Là était le comte de Polan avec ses deux filles Séraphine et Julie, et don Fernand de Leyva, son gendre, qui était neveu de don César. Il y avait encore d’autres dames et d’autres cavaliers. Don Fernand, comme on l’a dit, avait enlevé Julie, et c’était à l’occasion du mariage de ces deux amants que les paysans des environs s’étaient assemblés ce jour-là pour se réjouir. Sitôt que don Alphonse parut, et que son père l’eut présenté à la compagnie, le comte de Polan se leva et courut l’embrasser, en disant : Que mon libérateur soit le bienvenu ! Don Alphonse, poursuivit-il en lui adressant la parole, connaissez le pouvoir que la vertu a sur les âmes généreuses ! Si vous avez tué mon fils, vous m’avez sauvé la vie. Je vous sacrifie mon ressentiment, et vous donne cette même Séraphine à qui vous avez sauvé l’honneur. Par là je m’acquitte envers vous. Le fils de don César ne manqua pas de témoigner au comte de Polan combien il était pénétré de ses bontés, et je ne sais s’il eut plus de joie d’avoir découvert sa naissance, que d’apprendre qu’il allait devenir l’époux de Séraphine. Effectivement ce mariage se fit quelques jours après, au grand contentement des parties les plus intéressées.

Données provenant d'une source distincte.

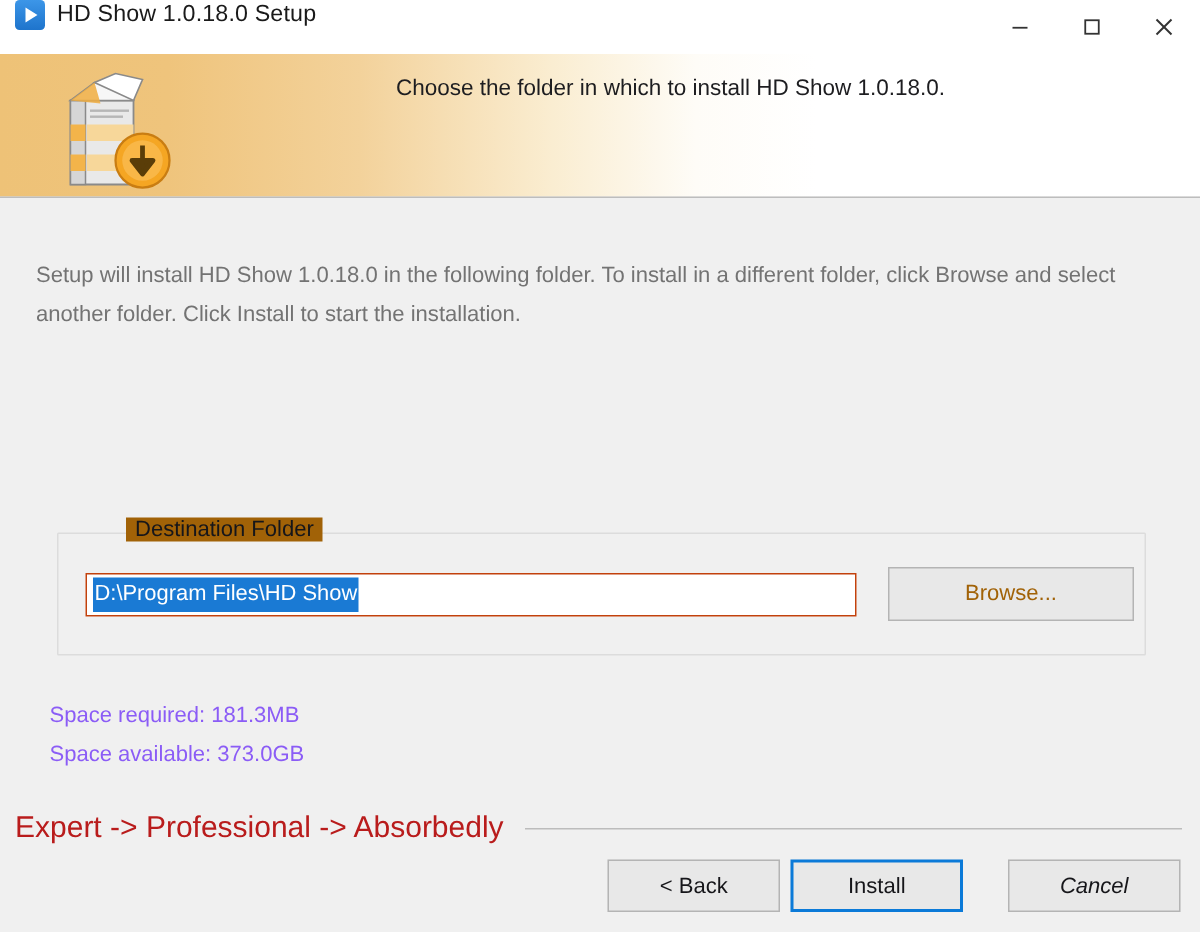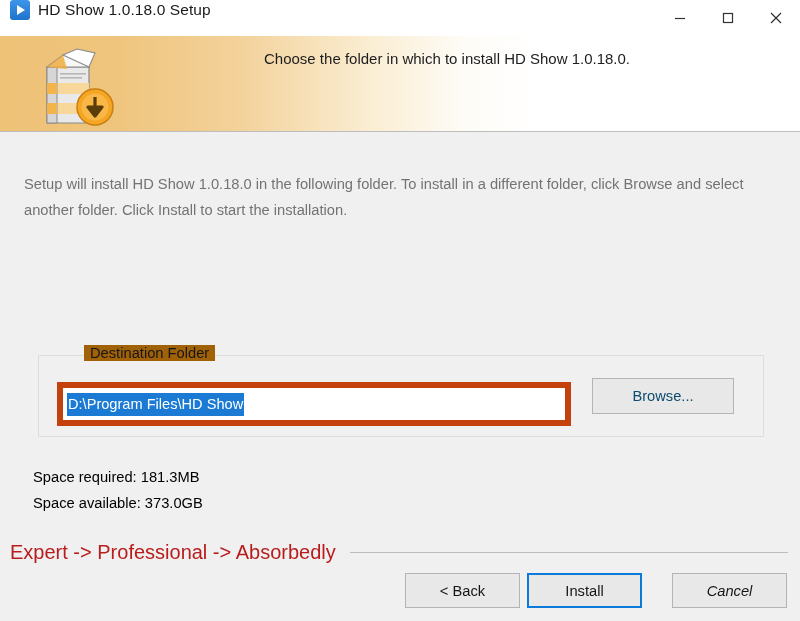"D:\Program Files\HD Show" .path-input { border: 6px solid #c2410c -> 1px solid #c2410c; height: 44px -> 29px }
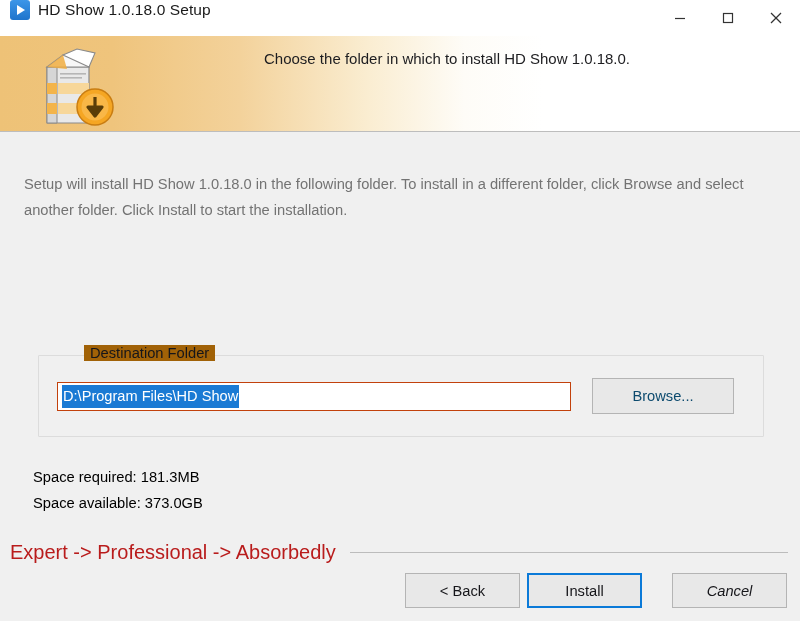"Browse..." .browse-btn { color: #0c4a6e -> #a16207; width: 142px -> 164px }
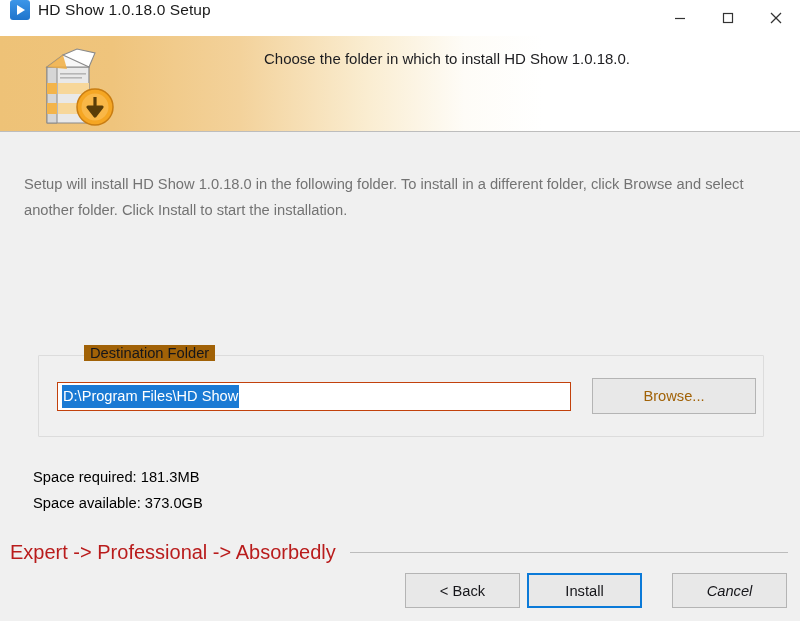"Space required: 181.3MB" .space-lines { color: #000000 -> #8b5cf6 }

Comme j’étais aussi un des libérateurs du comte de Polan, ce seigneur, qui me reconnut, me dit qu’il se chargeait du soin de faire ma fortune : mais je le remerciai de sa générosité, et je ne voulus point quitter don Alphonse, qui me fit intendant de sa maison et m’honora de sa confiance. À peine fut-il marié, qu’ayant sur le cœur le tour qui avait été fait à Samuel Simon, il m’envoya porter à ce marchand tout l’argent qui lui avait été volé. J’allai donc faire une restitution : c’était commencer le métier d’intendant par où l’on devrait le finir.